> [What is needed]
The goal here is an exact copy of the entries below, without their pictures.

#### Materials provided

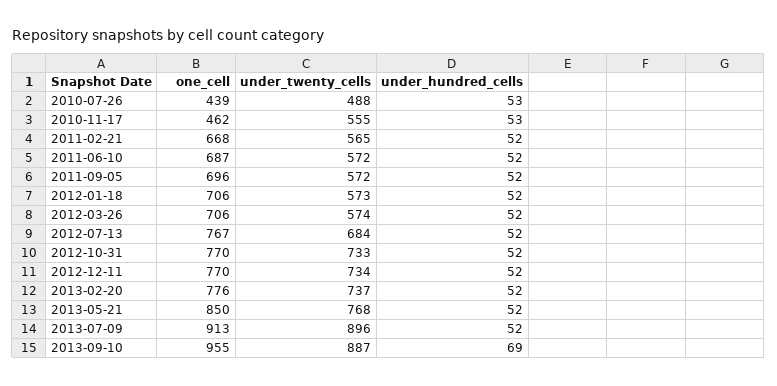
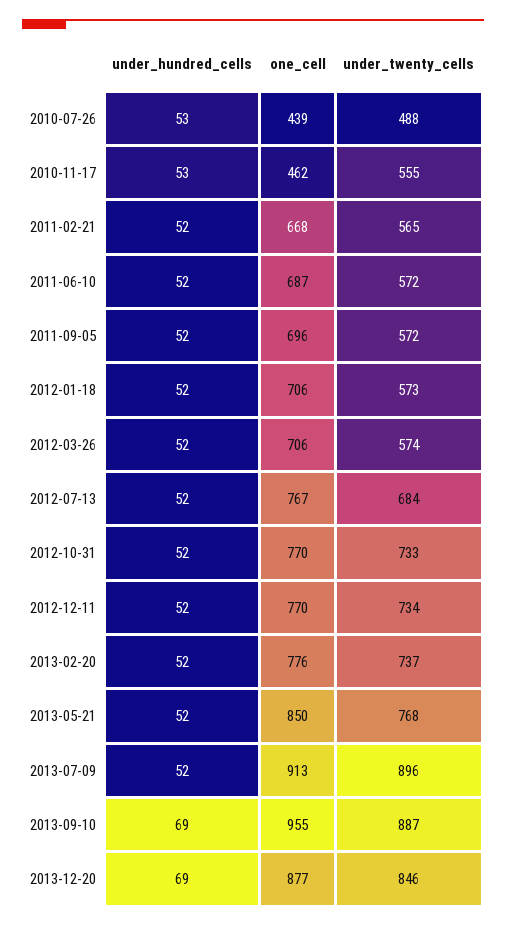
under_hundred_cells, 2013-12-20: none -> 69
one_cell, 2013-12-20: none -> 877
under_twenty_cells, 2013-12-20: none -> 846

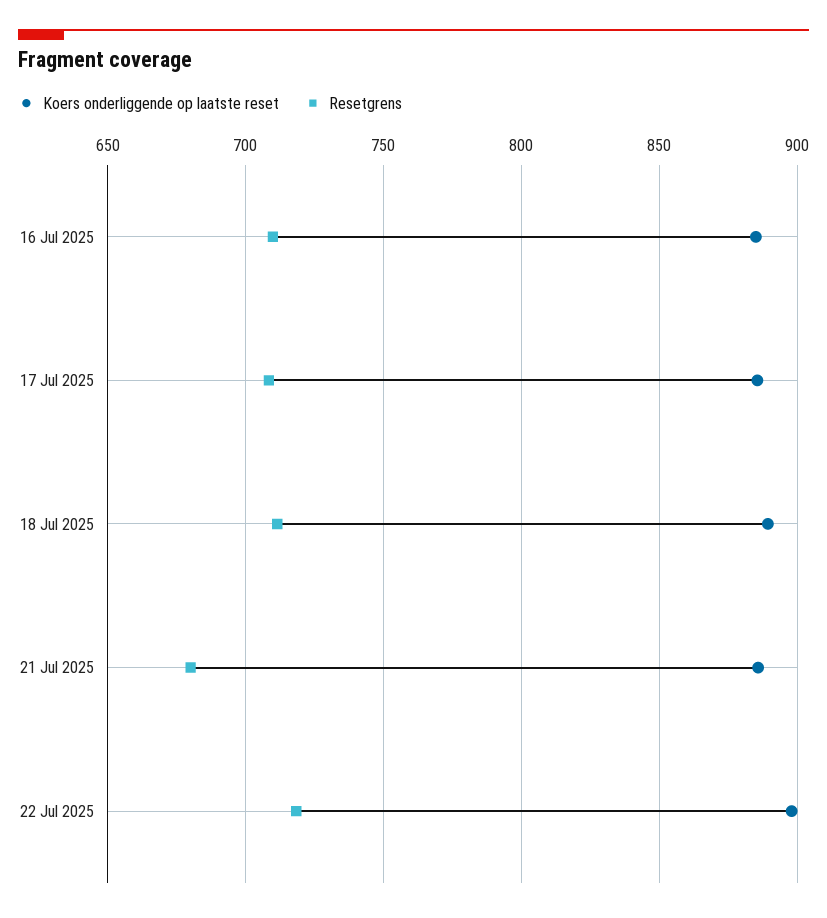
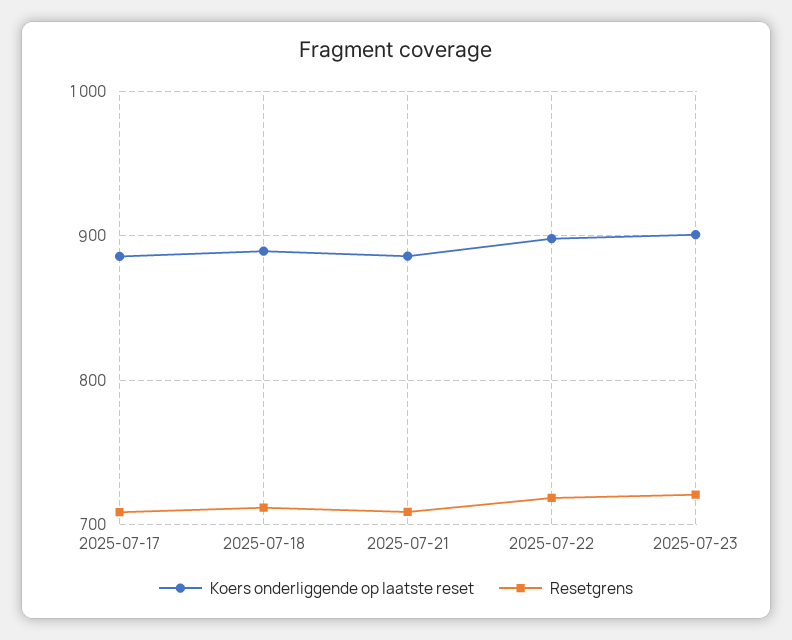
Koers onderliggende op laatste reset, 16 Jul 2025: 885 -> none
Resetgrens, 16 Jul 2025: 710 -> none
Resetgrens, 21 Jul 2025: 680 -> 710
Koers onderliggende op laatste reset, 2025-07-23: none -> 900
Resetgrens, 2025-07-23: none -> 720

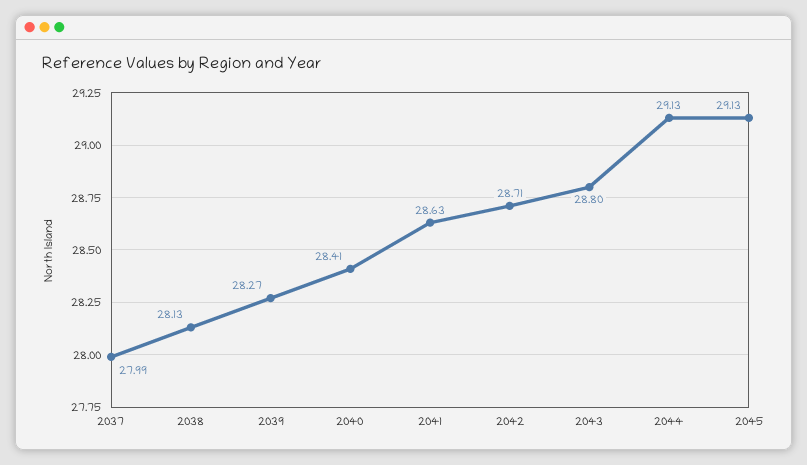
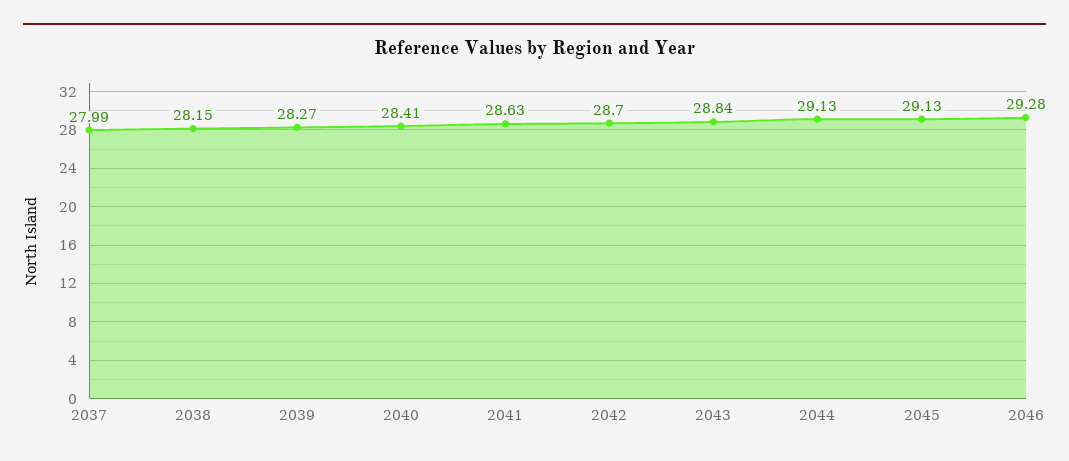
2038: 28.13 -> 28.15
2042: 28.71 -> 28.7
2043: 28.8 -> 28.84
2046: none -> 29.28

########

> [Answer space]
under_hundred_cells, 2013-12-20: none -> 69
one_cell, 2013-12-20: none -> 877
under_twenty_cells, 2013-12-20: none -> 846

Koers onderliggende op laatste reset, 16 Jul 2025: 885 -> none
Resetgrens, 16 Jul 2025: 710 -> none
Resetgrens, 21 Jul 2025: 680 -> 710
Koers onderliggende op laatste reset, 2025-07-23: none -> 900
Resetgrens, 2025-07-23: none -> 720

2038: 28.13 -> 28.15
2042: 28.71 -> 28.7
2043: 28.8 -> 28.84
2046: none -> 29.28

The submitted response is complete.